The Bell inequalities is an easy to calculate result of quantum mechanic, the
whole calculation is less than 1 page long. (It's not easy to discover, but
once Bell discovered it, anyone can check the calculation.)

It follows the same rules of all the other QM experiments that have been
thoughtfully tested, so it's totally expected to be true. The problem is that
it's unintuitive, or to be more clear it's even more unintuitive that the
usual QM results.

The loopholes were very weird, like:

"The PRNG of my computer is conspiring with the PRNG generator of your
computer to get the results of the Bell inequality. They can conspire using
signals that travel at less than the light speed, so perhaps we have
conspiring hidden variables and not QM."

So to close the loophole someone has to use a real RNG instead of a PRNG, and
be sure that it random. And do the measurements in a short time so the crystal
in one site can't conspire with the crystal in the other site, and do the
experiments far away so the light doesn't have enough time to travel from one
sensor to the other sensor. The loopholes were totally paranoiac loopholes,
but to disprove the hidden variables theories you have to close all the
loopholes. (I think it's possible to imagine even more weird loopholes, so
expect a few linkbait announcement in the next year with the discovery of an
insane loophole in the last Bell experiment.)

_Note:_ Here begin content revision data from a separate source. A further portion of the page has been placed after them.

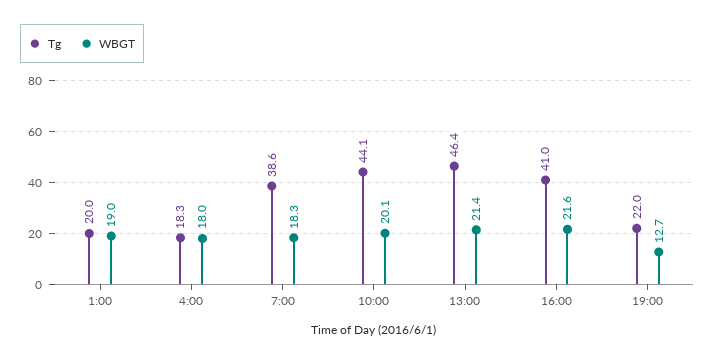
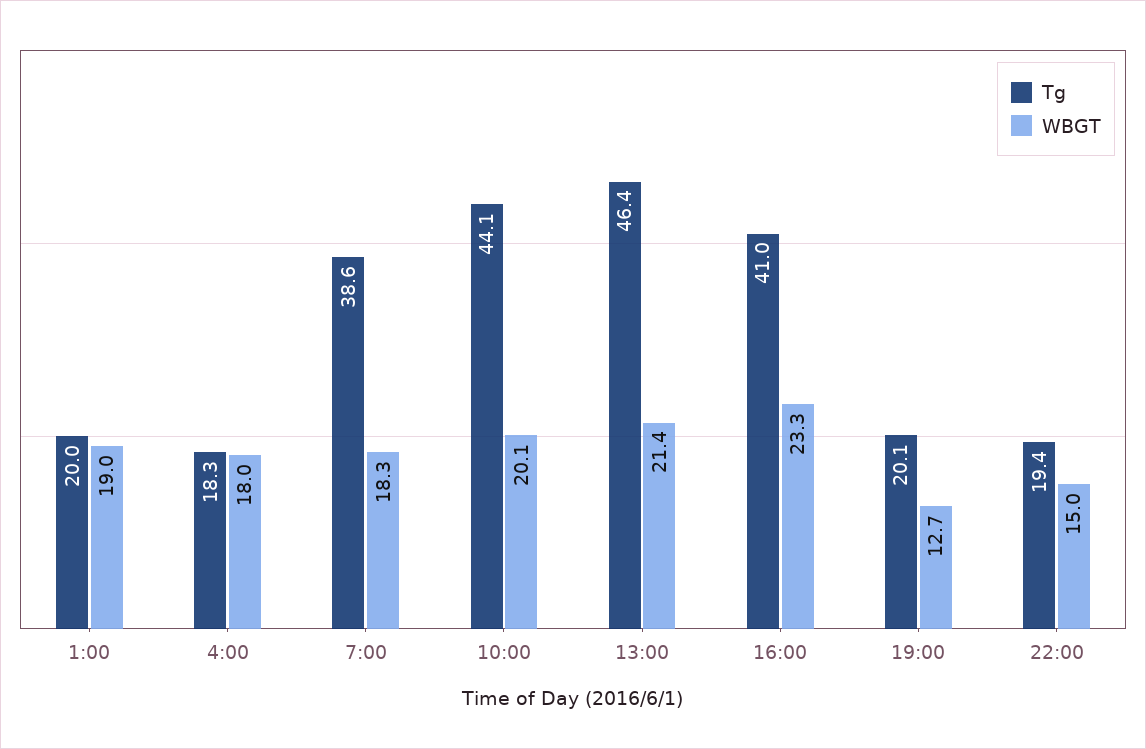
WBGT, 16:00: 21.6 -> 23.3
Tg, 19:00: 22 -> 20.1
Tg, 22:00: none -> 19.4
WBGT, 22:00: none -> 15

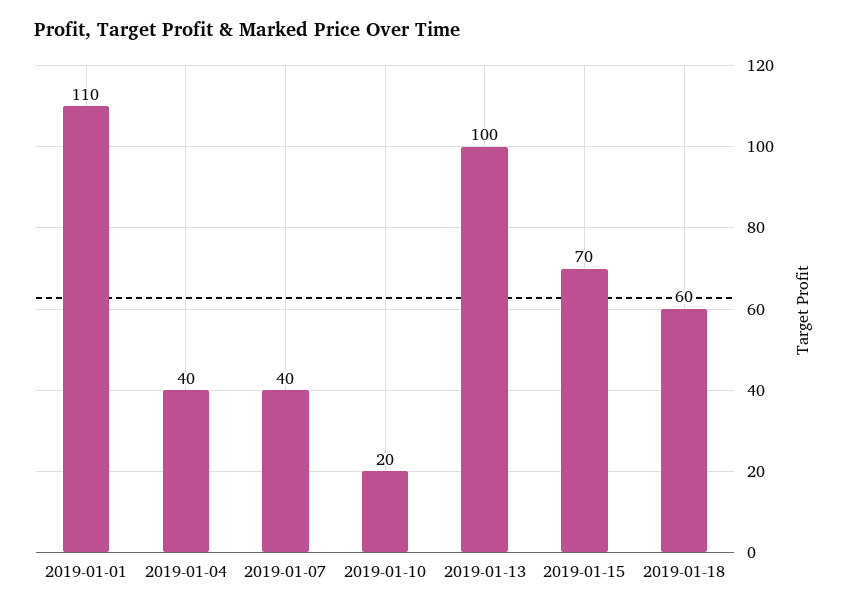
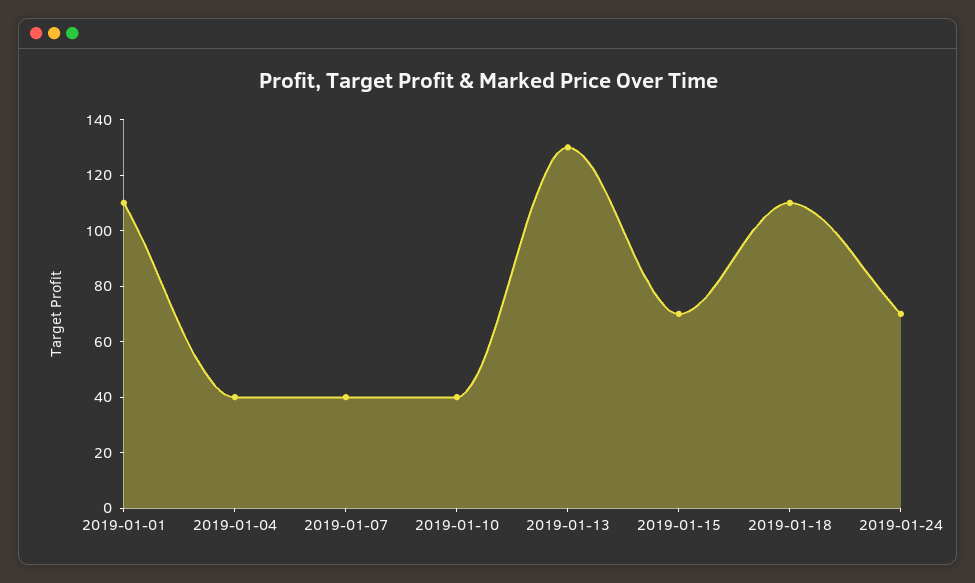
2019-01-10: 20 -> 40
2019-01-13: 100 -> 130
2019-01-18: 60 -> 110
2019-01-24: none -> 70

The EM drive breaks the current accepted physics theories if the thrust/energy
ratio if greater than 1/c = 3.33 nano-Newtons per Watt.

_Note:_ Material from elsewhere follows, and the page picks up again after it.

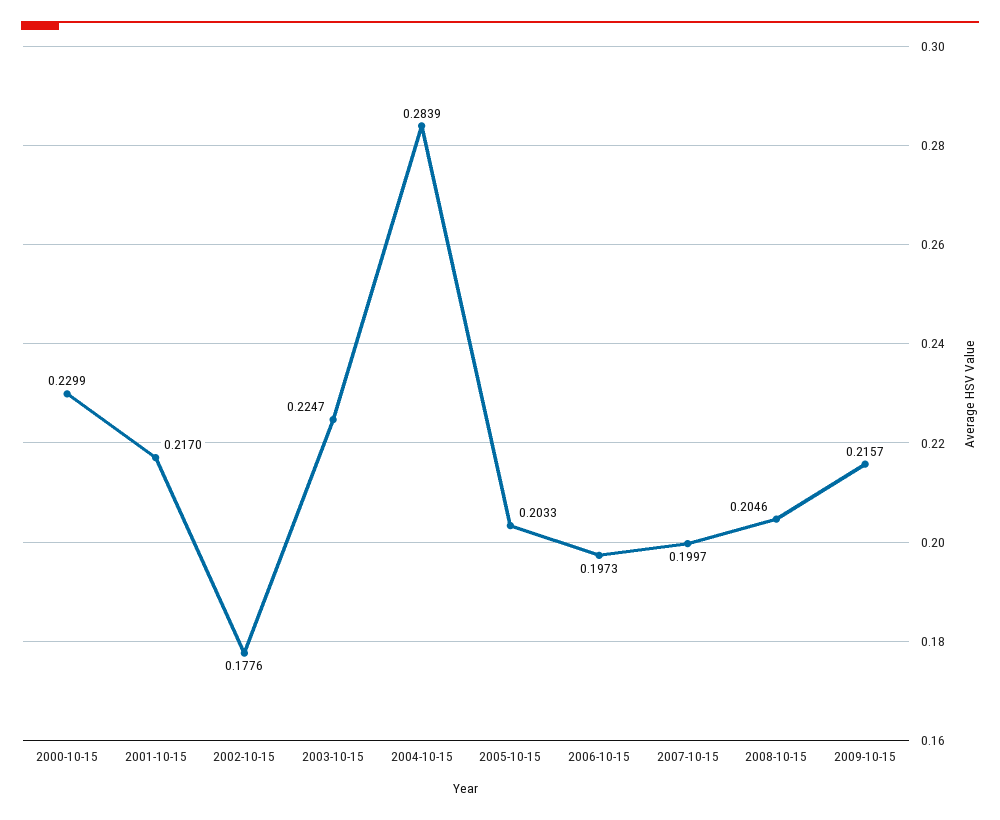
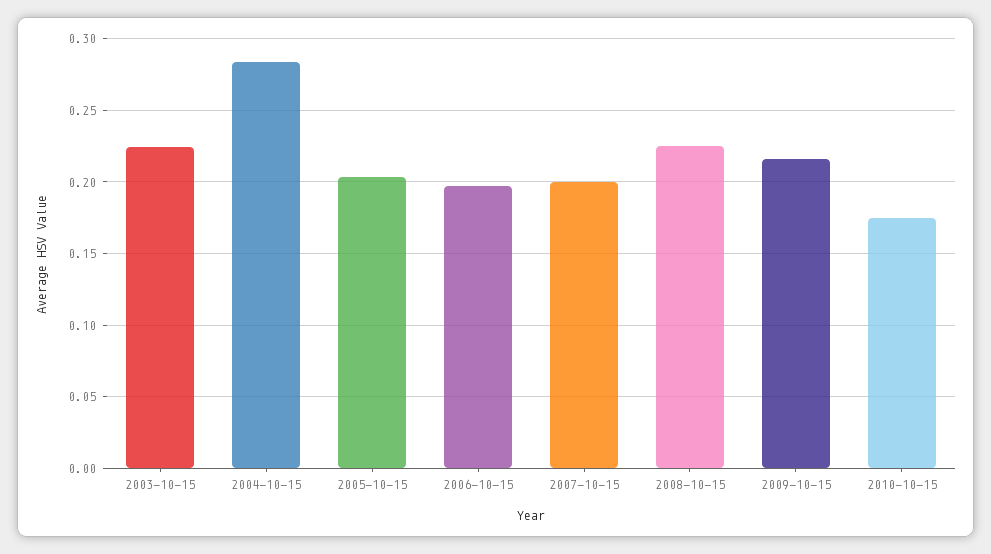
2000-10-15: 0.2299 -> none
2001-10-15: 0.217 -> none
2002-10-15: 0.1776 -> none
2008-10-15: 0.2046 -> 0.225
2010-10-15: none -> 0.175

Some of the loopholes are:

The electromagnetic force between the wires in the device (it's like an
electromagnet, without the iron core, so it's not as strong as a true
electromagnet)

The force due to thermal effects, like expansion or convection, because the
device get really hot when in use. Some of the experiments measure a delay
that is expected when you need some time to heat the device and some time to
cool the device after use.

The problem is that they still are closing the obvious loopholes, not the
weird ones.

The usual trick is to have a very strong force that is much more than the
expected effects of heating and electromagnetic interactions of the wires, but
they have measured only a very tiny force.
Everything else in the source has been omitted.